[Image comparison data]
◆ ◆ ◆ ◆
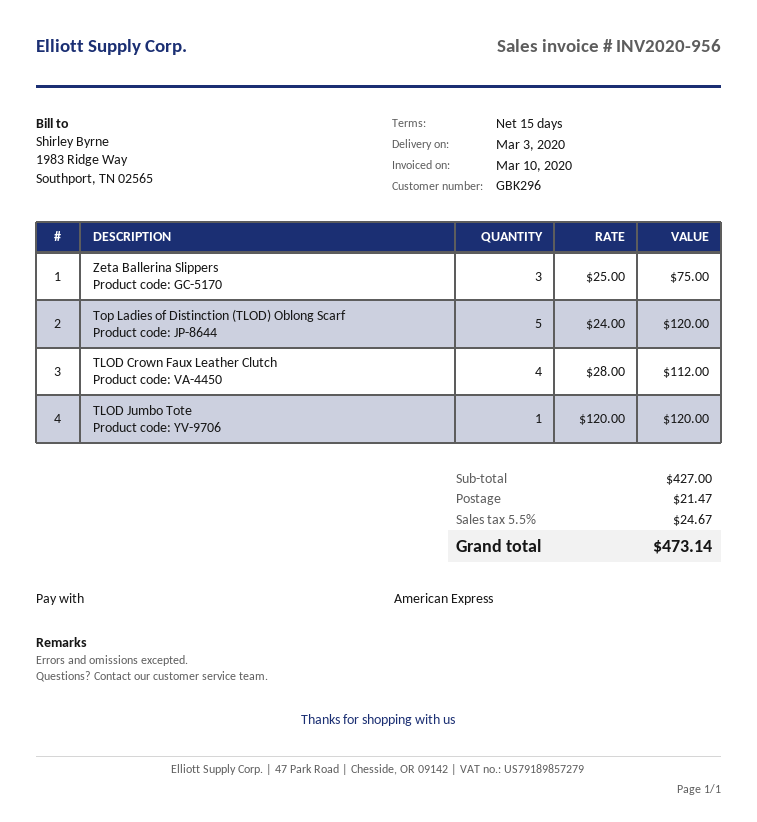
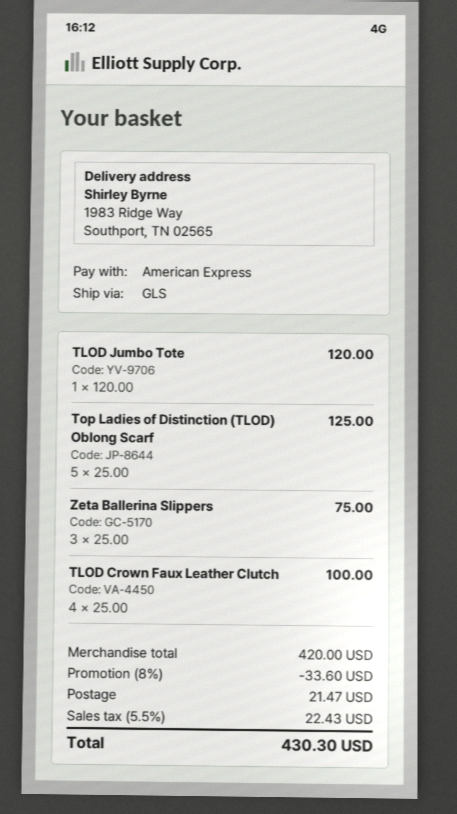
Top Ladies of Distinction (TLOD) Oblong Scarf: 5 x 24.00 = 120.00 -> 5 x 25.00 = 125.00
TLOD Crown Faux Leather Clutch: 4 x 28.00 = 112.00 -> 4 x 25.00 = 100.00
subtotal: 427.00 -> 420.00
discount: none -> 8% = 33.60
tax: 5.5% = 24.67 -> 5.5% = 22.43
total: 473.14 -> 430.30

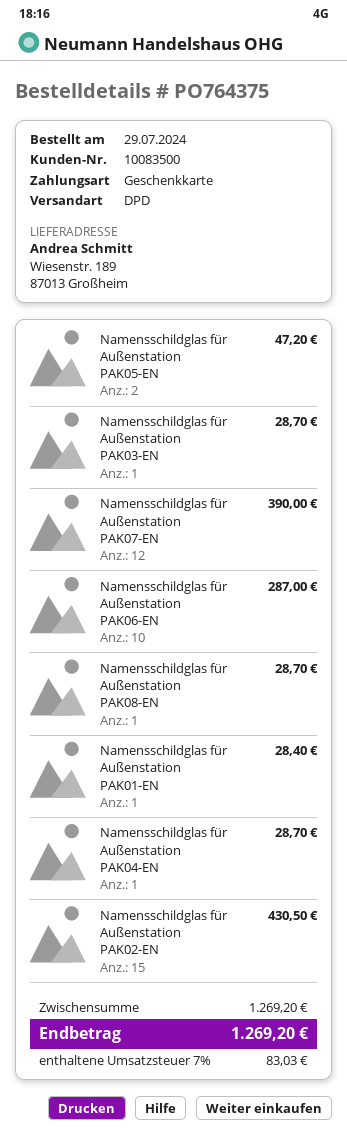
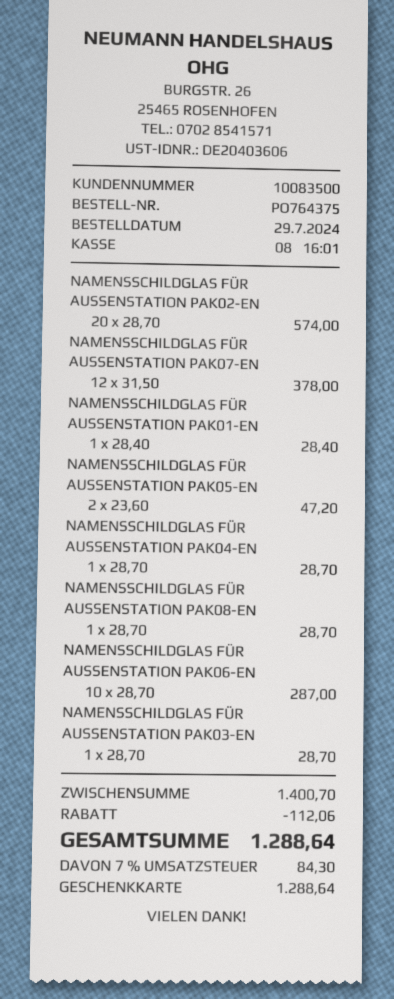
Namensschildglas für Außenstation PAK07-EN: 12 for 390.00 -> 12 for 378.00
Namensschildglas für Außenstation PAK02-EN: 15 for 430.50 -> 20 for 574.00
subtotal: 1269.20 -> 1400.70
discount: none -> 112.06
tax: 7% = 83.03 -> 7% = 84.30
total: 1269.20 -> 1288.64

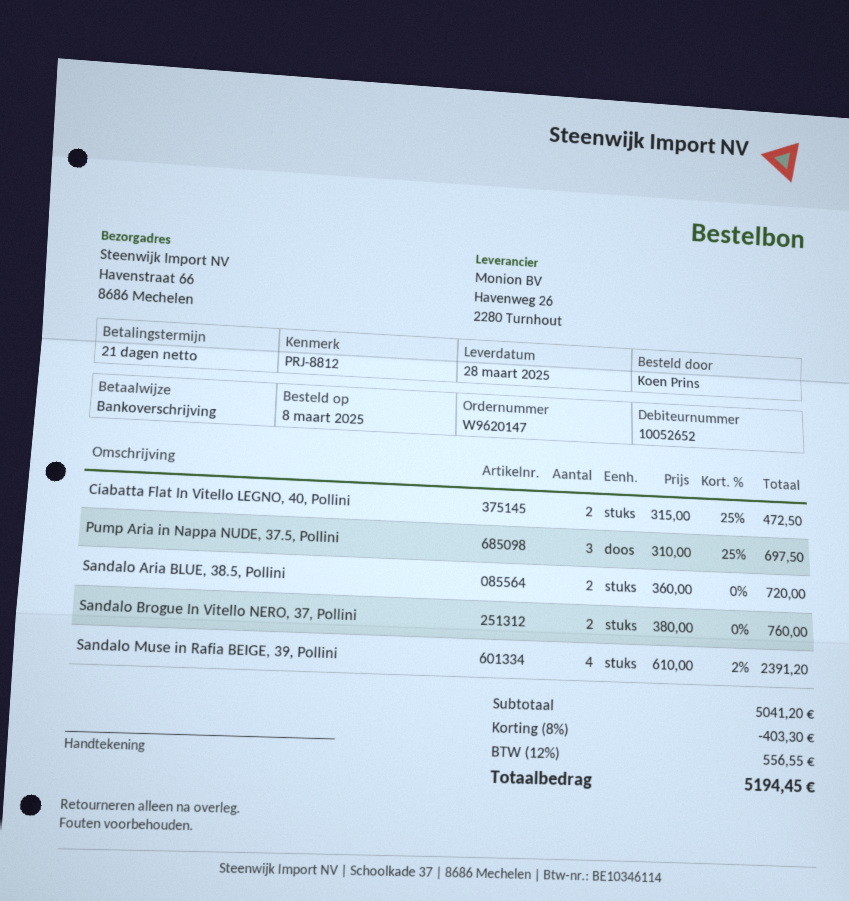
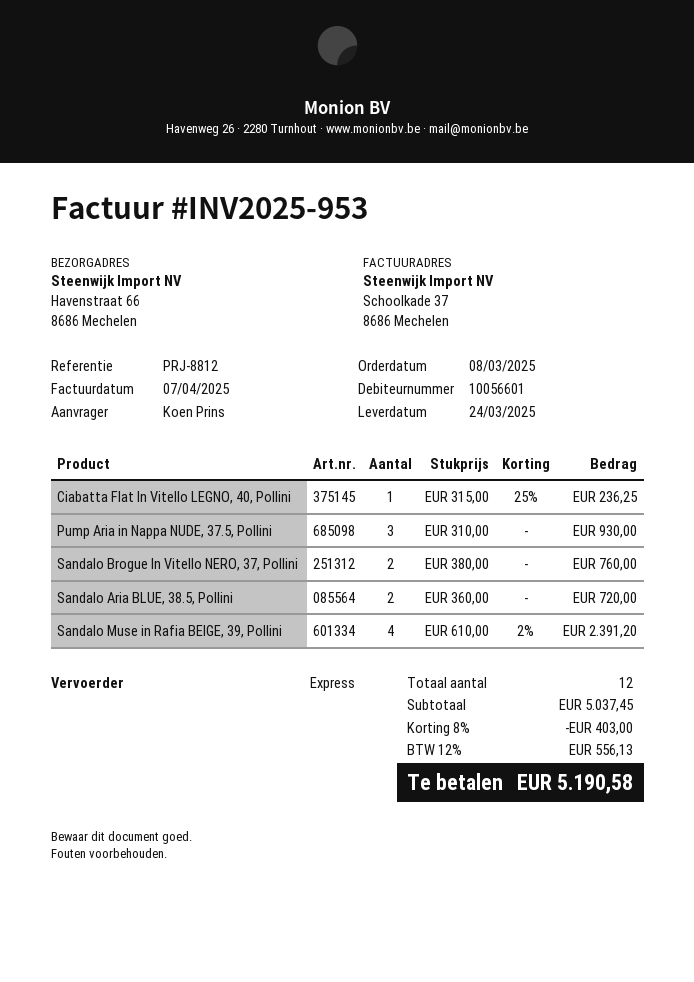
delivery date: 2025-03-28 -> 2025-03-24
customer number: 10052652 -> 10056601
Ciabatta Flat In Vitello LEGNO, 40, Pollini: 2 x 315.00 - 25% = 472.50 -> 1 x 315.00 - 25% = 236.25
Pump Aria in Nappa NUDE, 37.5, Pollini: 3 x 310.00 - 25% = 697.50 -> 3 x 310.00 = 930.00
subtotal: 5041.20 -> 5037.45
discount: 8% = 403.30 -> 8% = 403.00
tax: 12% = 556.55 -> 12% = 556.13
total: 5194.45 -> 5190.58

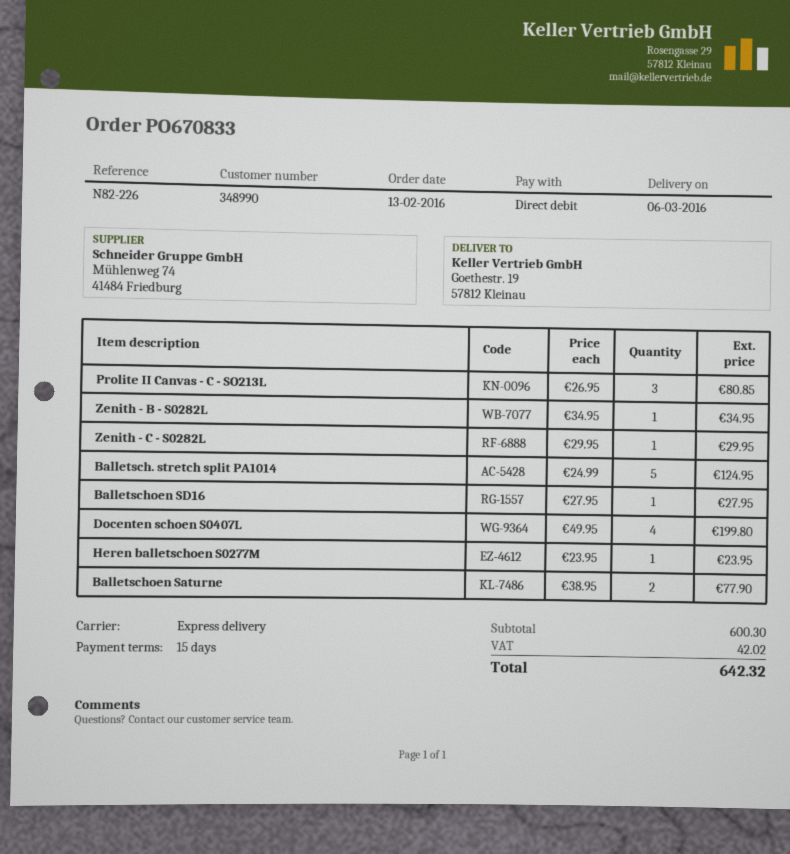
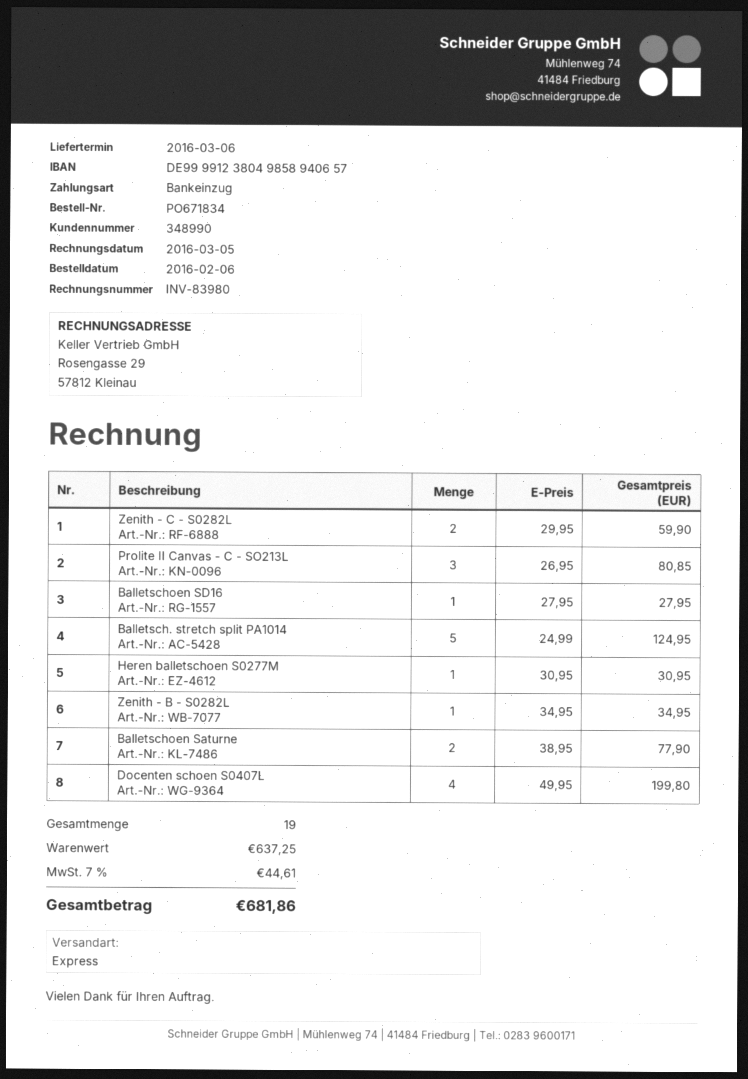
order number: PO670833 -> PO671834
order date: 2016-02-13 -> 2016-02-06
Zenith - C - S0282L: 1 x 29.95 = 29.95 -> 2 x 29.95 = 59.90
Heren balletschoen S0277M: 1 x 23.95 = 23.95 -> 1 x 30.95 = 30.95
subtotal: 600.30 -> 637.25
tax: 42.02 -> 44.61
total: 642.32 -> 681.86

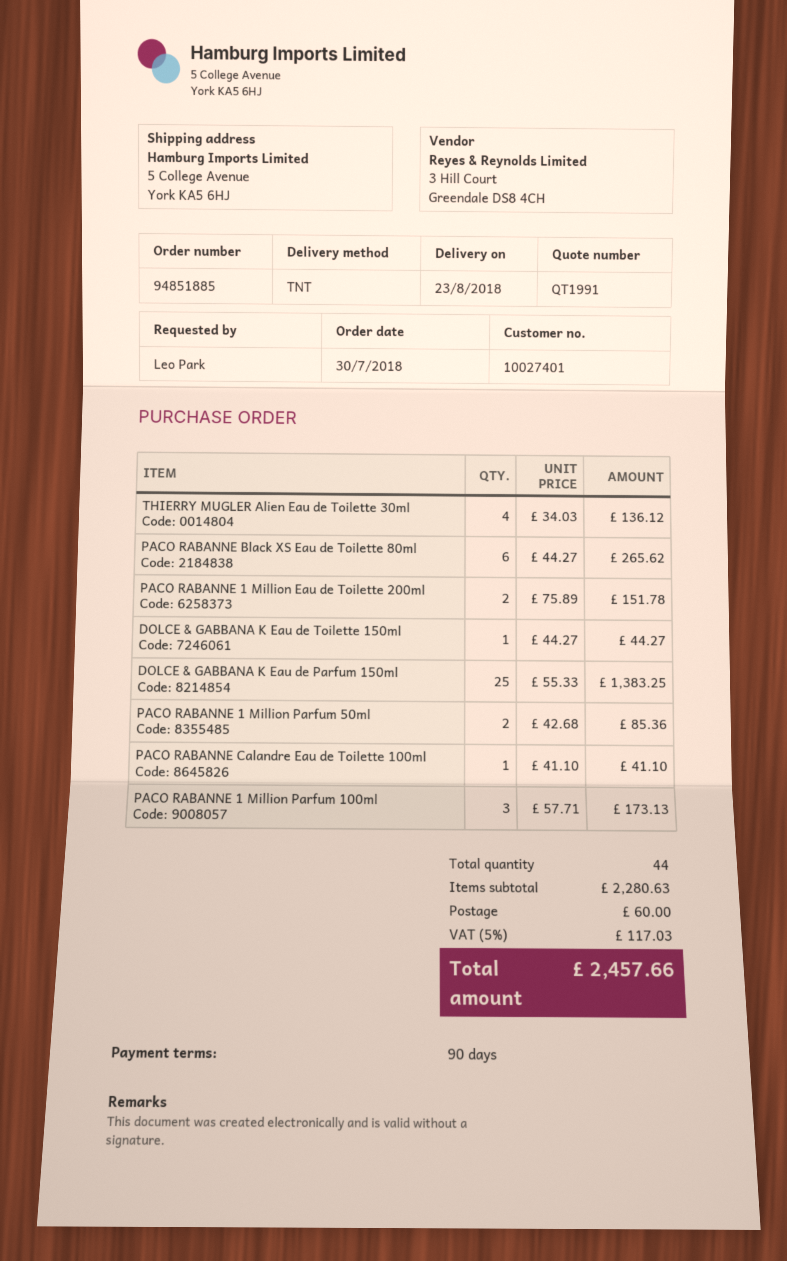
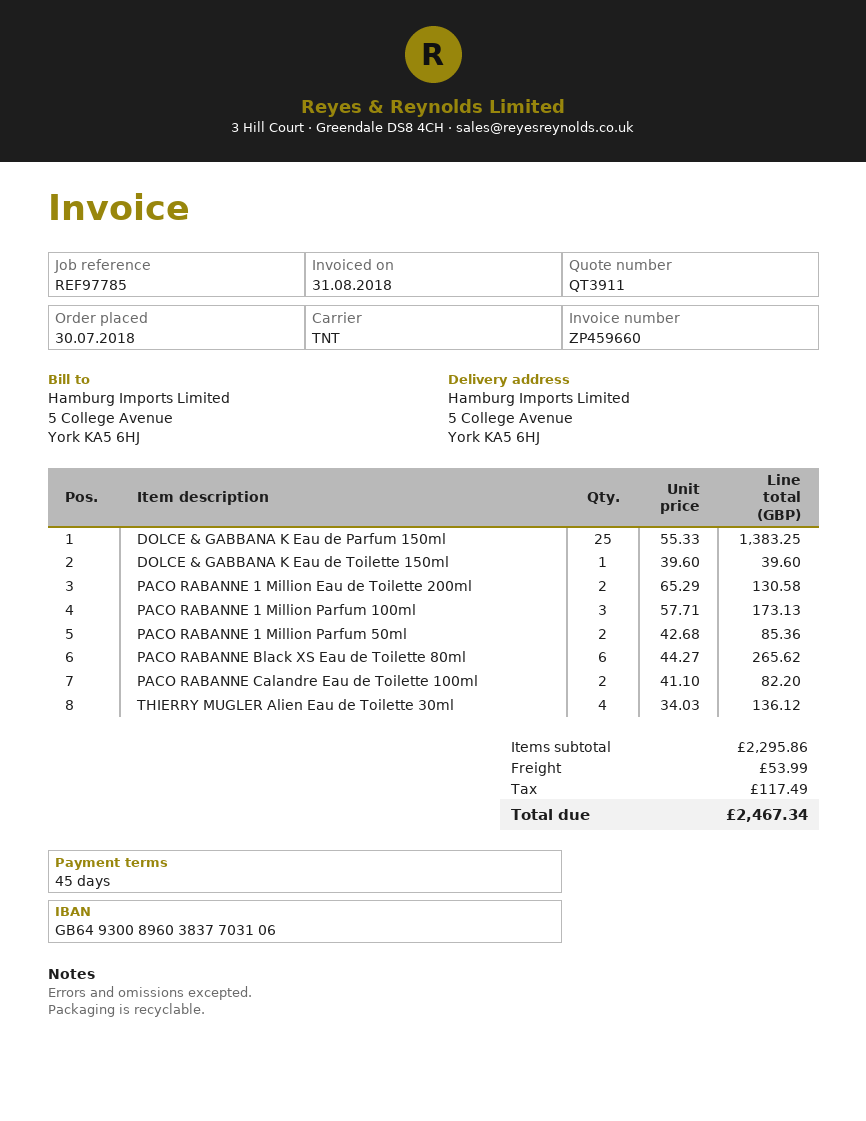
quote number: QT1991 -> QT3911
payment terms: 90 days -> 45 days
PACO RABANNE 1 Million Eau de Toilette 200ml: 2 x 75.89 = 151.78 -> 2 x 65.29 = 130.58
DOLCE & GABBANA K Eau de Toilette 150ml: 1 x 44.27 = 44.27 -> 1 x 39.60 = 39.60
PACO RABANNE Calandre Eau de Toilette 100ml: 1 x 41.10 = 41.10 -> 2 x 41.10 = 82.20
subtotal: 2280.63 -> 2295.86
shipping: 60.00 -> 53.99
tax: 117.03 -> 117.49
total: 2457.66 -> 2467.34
◆ ◆ ◆ ◆
## YOUR ASSIGNMENT
Precisely the line with "shipping: 60.00 -> 53.99" and the lines after it, up to the last line of the entries above, are to be reproduced, and nothing more.

## RESPONSE TO THIS EXERCISE
shipping: 60.00 -> 53.99
tax: 117.03 -> 117.49
total: 2457.66 -> 2467.34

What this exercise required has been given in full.